Ottomar Scholem et Abraham Loeweren
Coiffés de feutres verts le matin du sabbat
Vont à la synagogue en longeant le Rhin
Et les coteaux où les vignes rougissent là-bas
Ils se disputent et crient des choses qu’on ose à peine traduire
Bâtard conçu pendant les règles ou Que le diable entre dans ton père
Le vieux Rhin soulève sa face ruisselante et se détourne pour sourire
Ottomar Scholem et Abraham Loeweren sont en colère
Parce que pendant le sabbat on ne doit pas fumer
Tandis que les chrétiens passent avec des cigares allumés
Et parce qu’Ottomar et Abraham aiment tous deux
Lia aux yeux de brebis et dont le ventre avance un peu
Pourtant tout à l’heure dans la synagogue l’un après l’autre
Ils baiseront la thora en soulevant leur beau chapeau
Parmi les feuillards de la fête des cabanes
Ottomar en chantant sourira à Abraham
Ils déchanteront sans mesure et les voix graves des hommes
Feront gémir un Léviathan au fond du Rhin comme une voix d’automne
Et dans la synagogue pleine de chapeaux on agitera les loulabim
Hanoten ne Kamoth bagoim tholahoth baleoumim
Guillaume Apollinaire, Rhénanes, Alcools, 1913
Apollinaire a eu le privilège de rencontrer en 1901 à Unkel des juifs observant la fête des Tabernacles. En cela, il fut touché par la grâce divine en terminant ce magnifique poème par une citation de la liturgie en hébreu, la langue sacrée.

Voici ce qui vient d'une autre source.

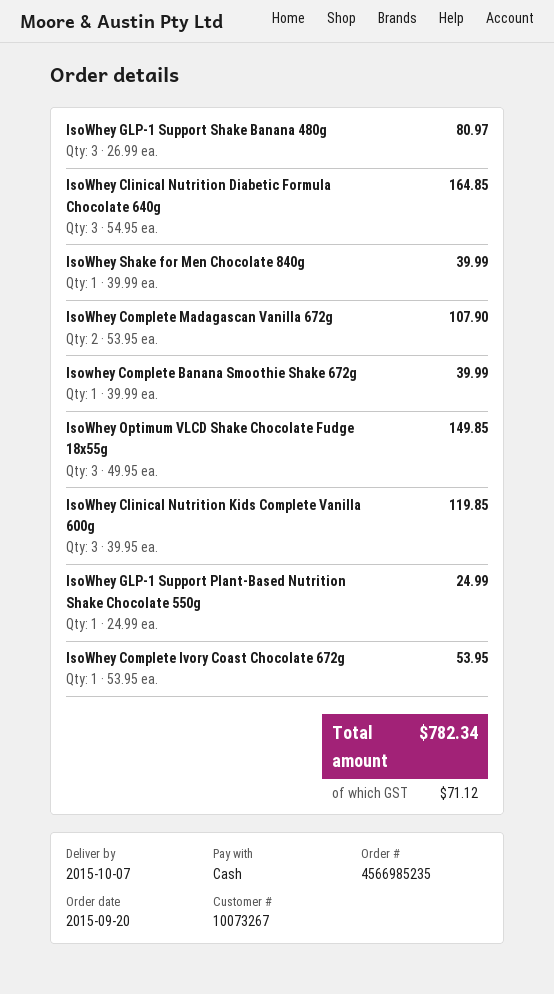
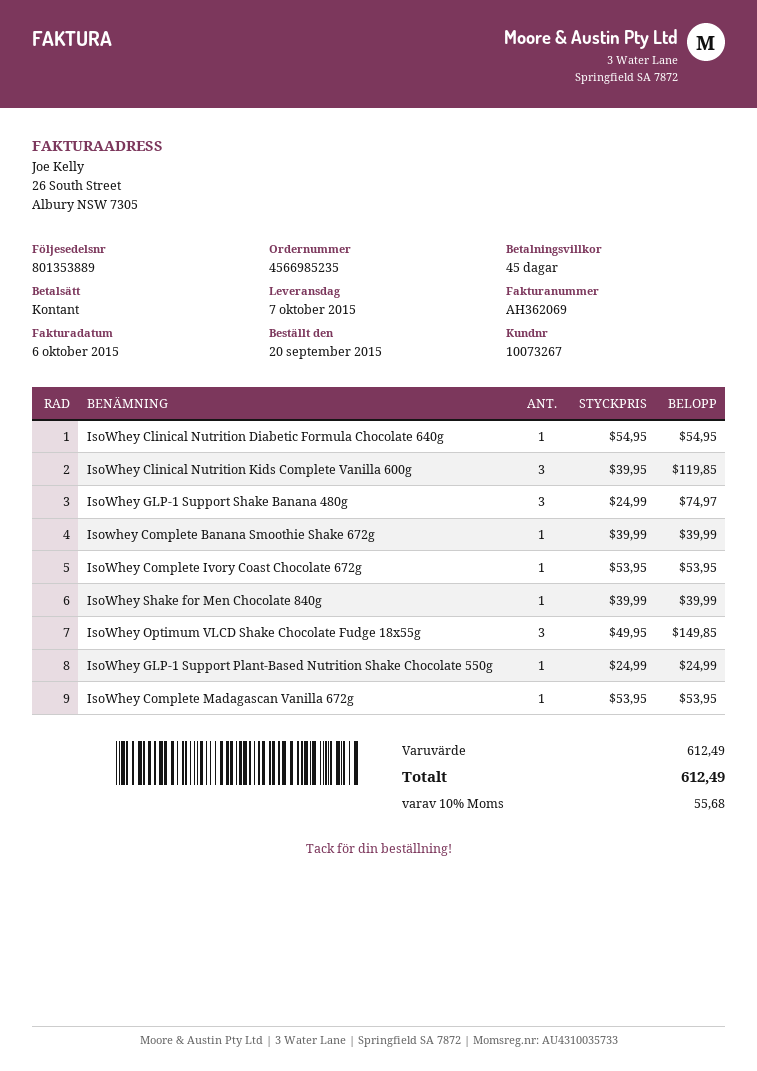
IsoWhey GLP-1 Support Shake Banana 480g: 3 x 26.99 = 80.97 -> 3 x 24.99 = 74.97
IsoWhey Clinical Nutrition Diabetic Formula Chocolate 640g: 3 x 54.95 = 164.85 -> 1 x 54.95 = 54.95
IsoWhey Complete Madagascan Vanilla 672g: 2 x 53.95 = 107.90 -> 1 x 53.95 = 53.95
tax: 71.12 -> 55.68
total: 782.34 -> 612.49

Apollinaire critique le catholicisme
Magistral ce poème! Et qui dit toute la vérité : la croyance, l’amitié , etc…
Il n’y a aucune critique d’hypocrisie religieuse. Au contraire même. Ce texte est saisissant car la simplicité du propos aborde une multitude de thématiques. L’Alsace est une terre d’une tradition juive millénaire. La cohabitation avec la chrétienté est parfois éprouvante. La pureté du sabbat un idéal frustrant avec lequel il faut composer avec soi-meme comme avec autrui. Et enfin, le rôle de la synagogue (la communion comme diraient les chretiens). La référence à Soucot, et les translitérations en hébreu (approximatives semble-t-il) évoquent la condition précaire mais toujours pleine d’espoir des juifs au milieu des autres peuples.
Ils se retrouvent unis dans leur foi…..
Guillaume Apollinaire montre ici l’hypocrisie des religieux
Guillaume Apollinaire, retransmet bien ici, que les petites chamailleries et mesquineries de l’être humain, quel qu’il soit – font place à une attitude plus chaleureuse et amicale, dès lors que dans la synagogue, les deux personnes se retrouve, avec toute leur foi.